Kushner uda się do Francji, ponieważ stosunki między dwoma sojusznikami, a także między Waszyngtonem a resztą Europy są napięte z powodu polityki handlowej Trumpa i stanowiska USA w sprawie pełnoskalowej inwazji Rosji na Ukrainę.
Podczas przesłuchania potwierdzającego Kushner powiedział, że będzie ściśle współpracował z Francją, aby "zapewnić większą równowagę w naszych ważnych stosunkach gospodarczych", a także zachęcić Francję do "większych inwestycji w jej zdolności obronne, oraz poprowadzić UE do dostosowania się do amerykańskiej wizji zwiększonego europejskiego zaangażowania w bezpieczeństwo".
Nie jest jasne, jak nominacja Kushnera zostanie odebrana we Francji.
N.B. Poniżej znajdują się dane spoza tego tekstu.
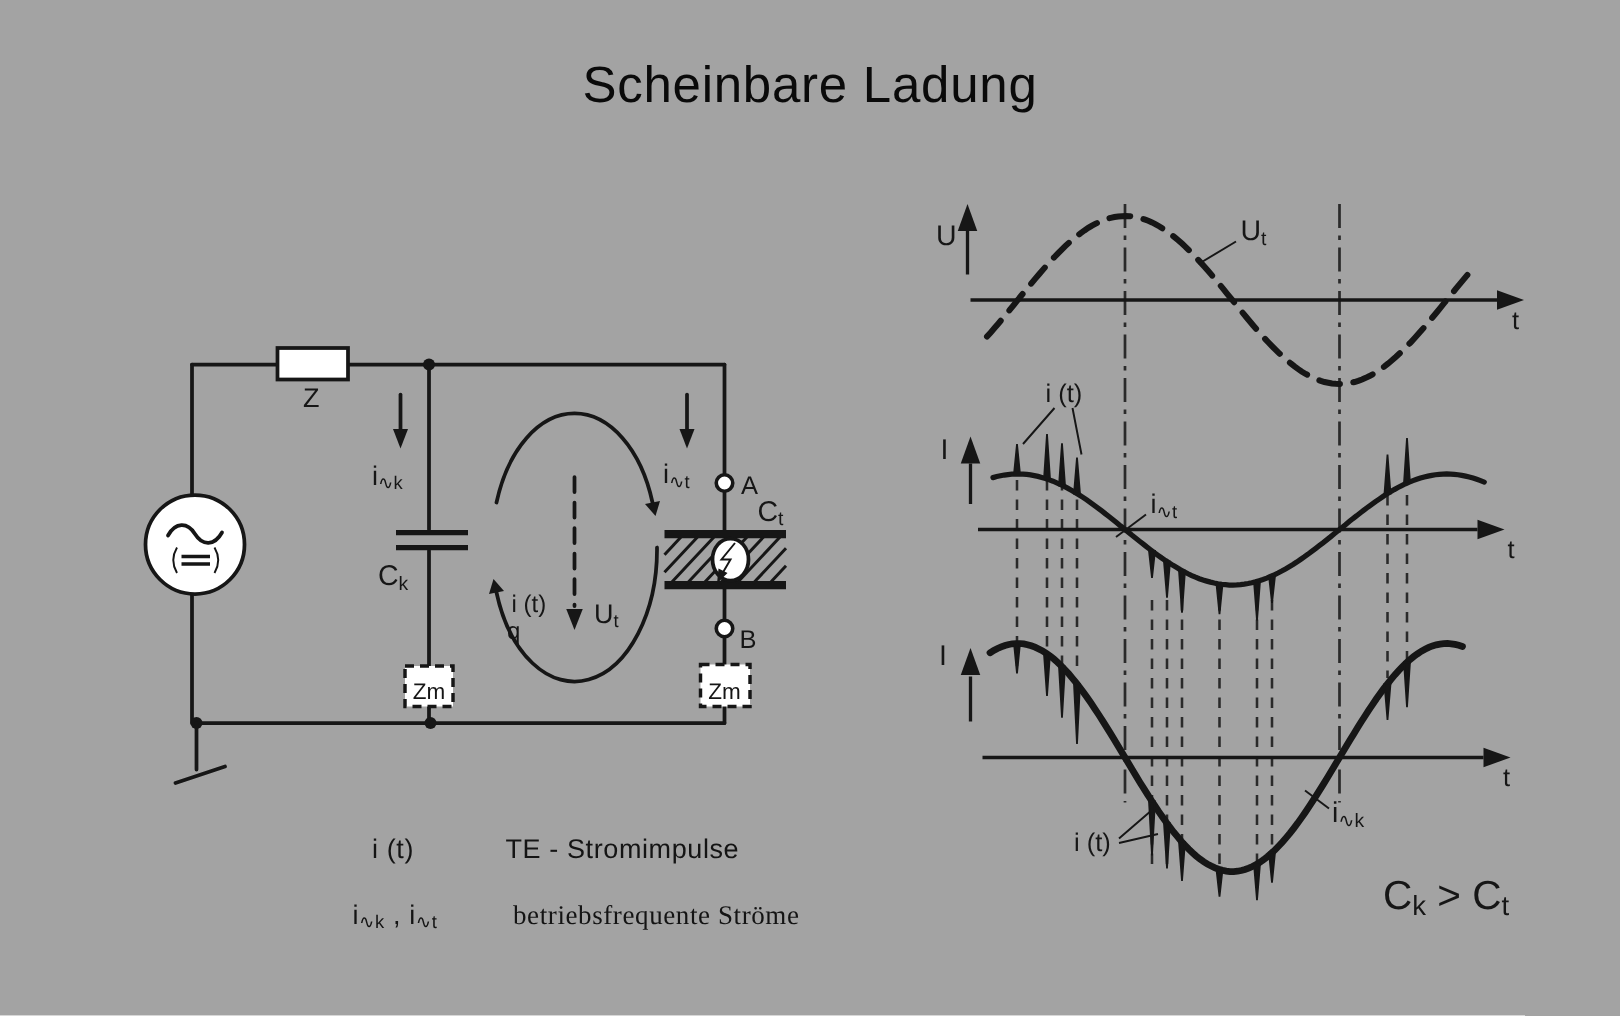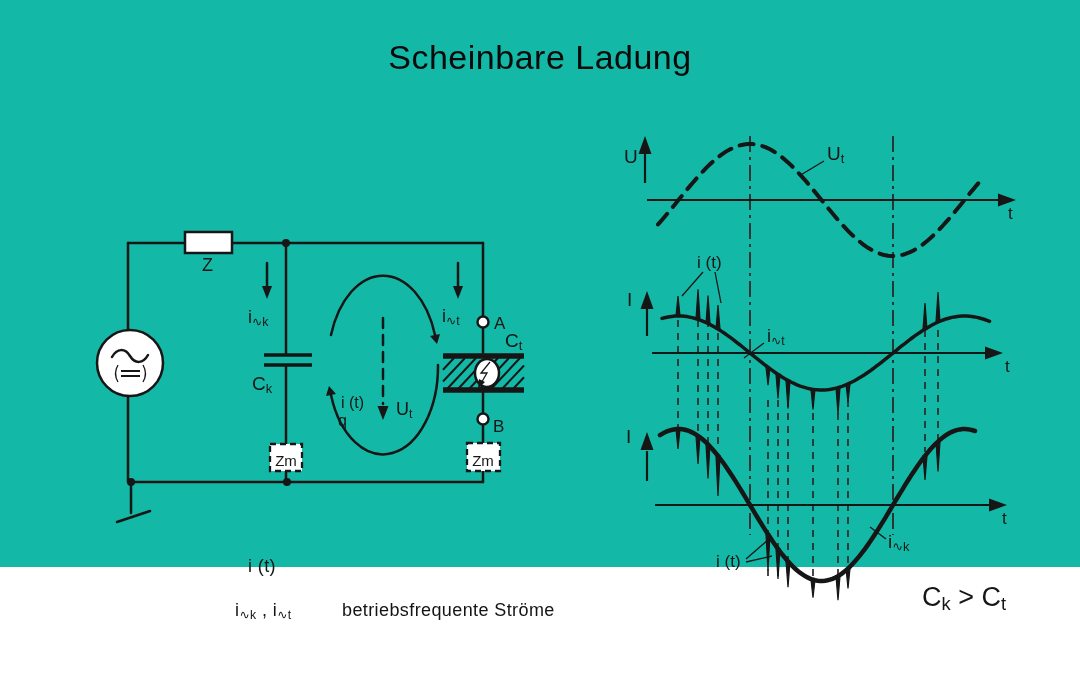"Scheinbare Ladung" .page { background: #14b8a6 -> #a3a3a3; height: 567px -> 677px }
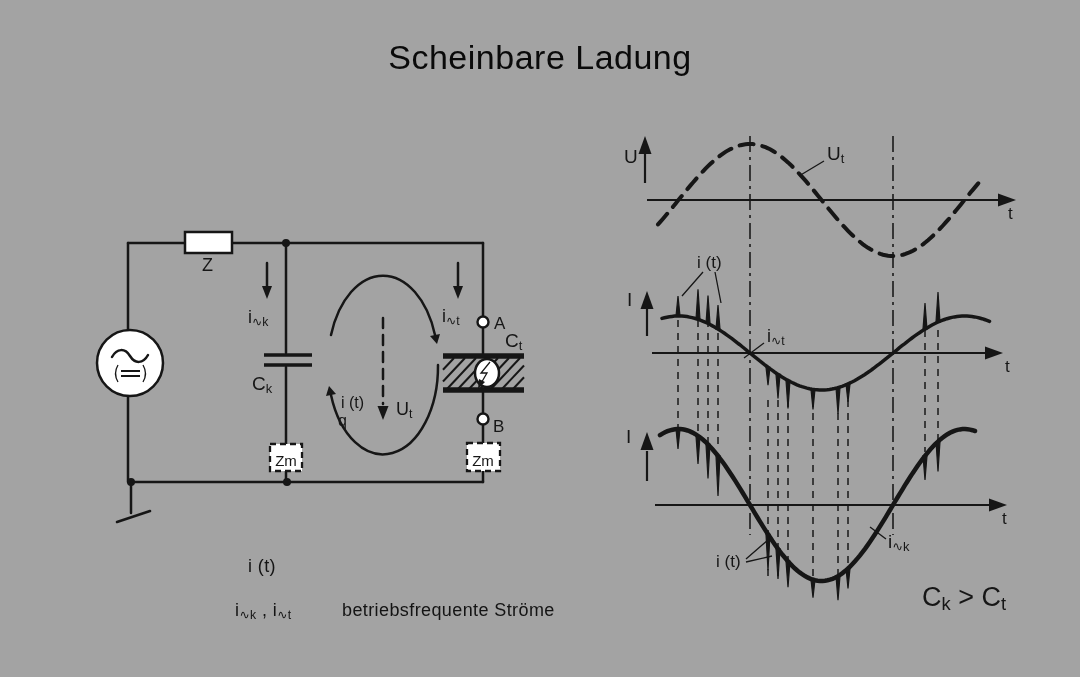"TE - Stromimpulse" div.legend-item { html: none -> <div>TE - Stromimpulse</div> }
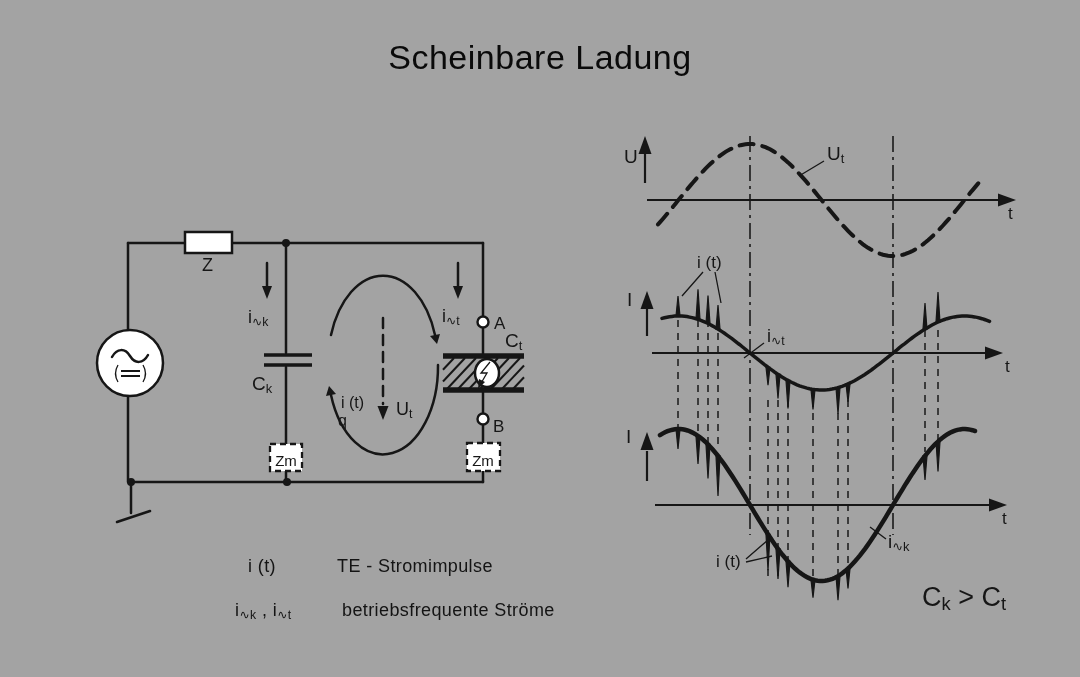"betriebsfrequente Ströme" div.legend-item { font-family: none -> Liberation Serif, serif }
Po tym, jak Trump ogłosił jego nominację w listopadzie, były ambasador Francji w USA Gérard Araud był jedną z kilku osób, które wyraziły sceptycyzm a nawet krytykę wobec tej decyzji.
"Nie trzeba dodawać, że nie ma on żadnej wiedzy o naszym kraju. Przynajmniej będzie miał dostęp do prezydenta. Pocieszamy się najlepiej jak potrafimy" - napisał Araud w poście na X.
Senator Cory Booker, który reprezentuje rodzinny stan Kushnera, New Jersey, był jedynym Demokratą, który głosował za w poniedziałek. Tylko jedna Republikanka, Lisa Murkowski z Alaski, głosowała przeciwko.